**Problem:** For the material below, return exactly the lines starting at the line containing "subtotal: 1231.80 -> 1181.88" and ending at the line containing "total: 1379.62 -> 1363.75", both ends included, and no others.

(Beginning of Data for this exercise)

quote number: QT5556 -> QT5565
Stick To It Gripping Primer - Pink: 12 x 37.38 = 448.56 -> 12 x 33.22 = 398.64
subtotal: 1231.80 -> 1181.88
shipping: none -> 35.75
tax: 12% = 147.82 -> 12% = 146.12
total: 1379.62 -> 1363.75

(End of Data for this exercise)
(Beginning of Data for this exercise)

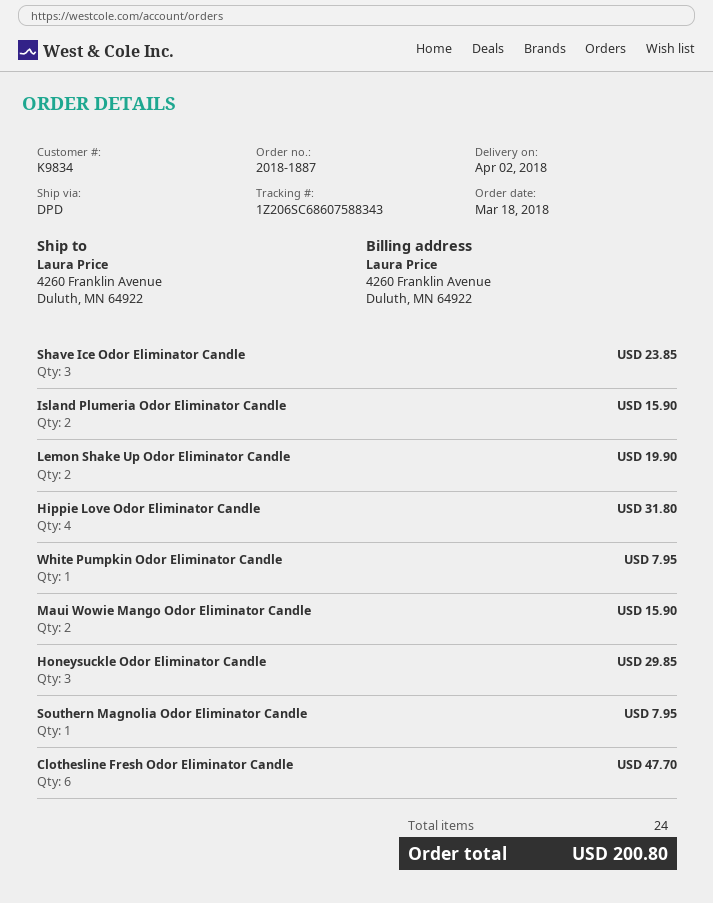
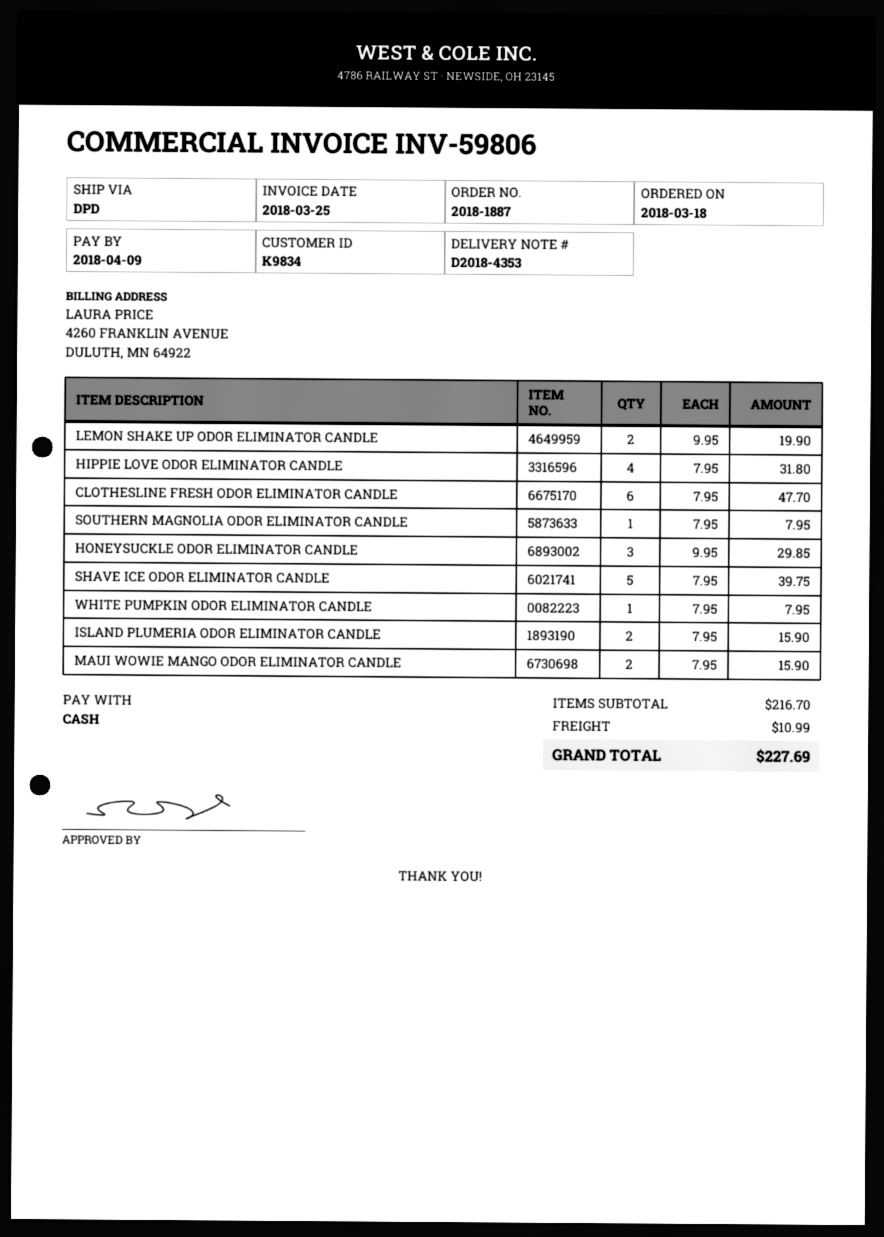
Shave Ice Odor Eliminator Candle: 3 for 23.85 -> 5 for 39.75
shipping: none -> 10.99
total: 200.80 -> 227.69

(End of Data for this exercise)
(Beginning of Data for this exercise)

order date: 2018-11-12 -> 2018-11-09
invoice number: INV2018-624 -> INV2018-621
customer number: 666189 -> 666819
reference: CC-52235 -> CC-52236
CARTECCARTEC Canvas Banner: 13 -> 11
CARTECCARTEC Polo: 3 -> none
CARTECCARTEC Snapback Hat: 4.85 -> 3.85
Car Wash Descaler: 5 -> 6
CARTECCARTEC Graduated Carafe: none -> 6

(End of Data for this exercise)

**Task result:**
subtotal: 1231.80 -> 1181.88
shipping: none -> 35.75
tax: 12% = 147.82 -> 12% = 146.12
total: 1379.62 -> 1363.75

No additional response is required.